[WHAT IS BEING ASKED] In how many lines of the entries below does "Sterile" appear? Give only the number.

────────────────

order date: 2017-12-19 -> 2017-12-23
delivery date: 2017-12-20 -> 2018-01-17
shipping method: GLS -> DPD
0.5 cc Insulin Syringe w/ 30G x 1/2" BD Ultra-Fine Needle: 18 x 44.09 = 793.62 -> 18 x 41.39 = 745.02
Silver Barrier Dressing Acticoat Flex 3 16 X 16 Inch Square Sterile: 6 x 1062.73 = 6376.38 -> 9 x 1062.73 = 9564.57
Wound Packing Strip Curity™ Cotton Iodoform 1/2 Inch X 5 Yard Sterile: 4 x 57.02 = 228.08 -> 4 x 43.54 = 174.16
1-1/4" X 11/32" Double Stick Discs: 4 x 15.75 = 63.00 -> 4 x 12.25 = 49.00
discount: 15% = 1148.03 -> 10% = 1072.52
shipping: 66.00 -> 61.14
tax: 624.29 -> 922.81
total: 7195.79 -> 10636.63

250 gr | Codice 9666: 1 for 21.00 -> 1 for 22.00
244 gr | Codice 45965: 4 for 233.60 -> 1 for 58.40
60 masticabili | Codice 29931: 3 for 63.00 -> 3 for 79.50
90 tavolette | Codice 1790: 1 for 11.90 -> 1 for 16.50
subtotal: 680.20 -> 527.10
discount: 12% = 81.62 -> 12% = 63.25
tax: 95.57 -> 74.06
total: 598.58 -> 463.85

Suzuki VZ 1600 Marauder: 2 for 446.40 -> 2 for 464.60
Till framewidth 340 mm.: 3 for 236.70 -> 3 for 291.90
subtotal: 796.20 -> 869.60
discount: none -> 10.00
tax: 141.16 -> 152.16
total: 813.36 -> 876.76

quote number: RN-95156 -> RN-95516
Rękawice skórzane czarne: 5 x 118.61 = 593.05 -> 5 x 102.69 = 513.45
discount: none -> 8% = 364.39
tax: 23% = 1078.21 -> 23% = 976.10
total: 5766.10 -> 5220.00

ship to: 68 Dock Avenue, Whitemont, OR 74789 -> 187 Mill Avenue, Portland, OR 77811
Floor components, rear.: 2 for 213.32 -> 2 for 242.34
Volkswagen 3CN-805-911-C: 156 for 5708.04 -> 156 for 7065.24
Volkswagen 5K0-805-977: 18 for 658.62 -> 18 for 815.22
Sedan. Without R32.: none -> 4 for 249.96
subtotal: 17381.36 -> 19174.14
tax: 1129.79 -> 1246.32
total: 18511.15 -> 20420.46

────────────────

[RESULT OF THE EXERCISE] 2